Hail, hail Weston Razooli, who has made quite possibly the coolest debut feature to screen at this year’s Cannes with Riddle of Fire, a micro-budget kids’ fantasy film that drew spontaneous applause at its premiere at the Théâtre Croisette.
Imagine a feature-length episode of Stranger Things directed by Harmony Korine and you’re somewhere in the ballpark of this strange and charming film, the kind of supremely imaginative work that makes you wonder what the director could do with stacks of studio cash behind him. Then again, the lo-fi nature of the exercise is part of the charm.
The plot concerns three kids on a quest to find blueberry pie for one of their moms, who is laid up in bed with a cold, so she’ll give them the password to play on a new video console they pilfered from a nearby warehouse.
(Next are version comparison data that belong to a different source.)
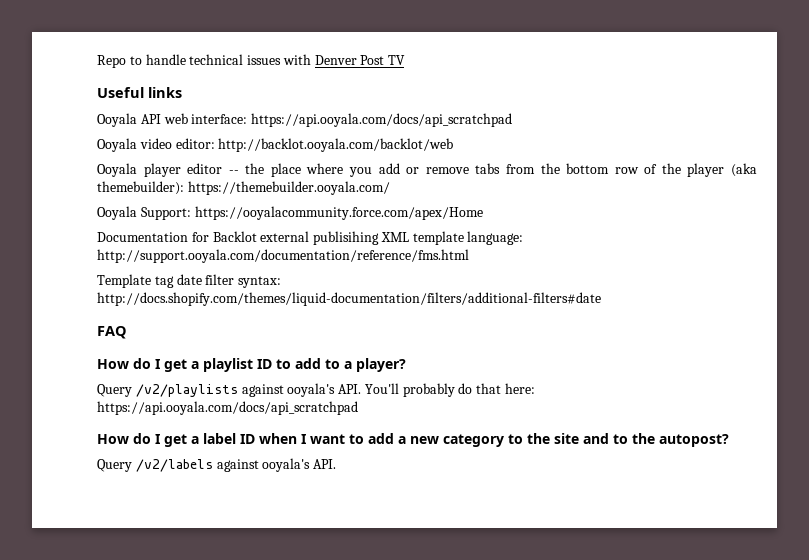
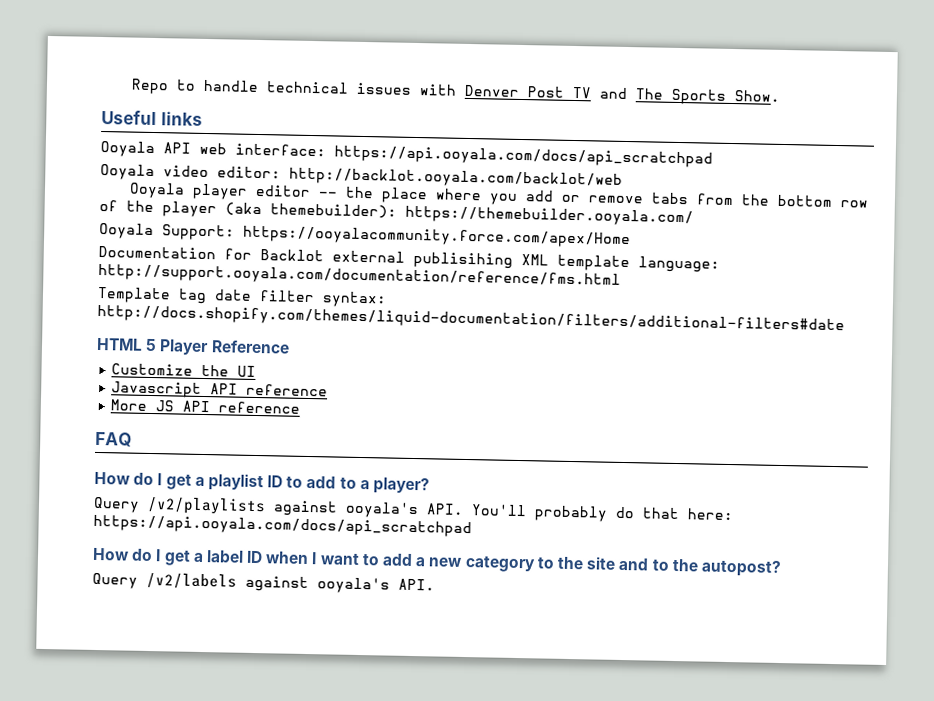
- Repo to handle technical issues with Denver Post TV
+ Repo to handle technical issues with Denver Post TV and The Sports Show.
+ HTML 5 Player Reference
+ Customize the UI
+ Javascript API reference
+ More JS API reference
When a sinister-looking cowboy nabs the last of the eggs from the local supermarket, they’re drawn into a dangerous mission to retrieve them from a band of outlaws called the Enchanted Blade gang.
Razooli does a great job making rural Wyoming look like a Legend of Zelda-like fantasy landscape (it was actually shot in Utah), peppering the soundtrack with strange courtly music and video-game sound effects to establish a unique tone. The kids themselves are a blast, given some hilariously hard-boiled dialogue to chew on as they do battle with the film’s adults, and the action spills into increasingly PG-13 territory.
In case it all gets a bit twee, the arrival of a new girl to the gang supplies some unexpectedly emotional beats to the story: Petal is the daughter of the gang’s leader, Anna-Freya, a witch who keeps her crew members under her spell to do her bidding. Anna-Freya loves her daughter but clearly comes from the tough-love school of parenting – “She’s a great mum, but she’s not really a good mum if you know what I mean?” says Petal – and her character lends unexpected depth to a story that is mostly in pursuit of a good time.
Is Riddle of Fire intended for kids or adults? We’re not really sure, but Razooli’s film has got future cult written all over it.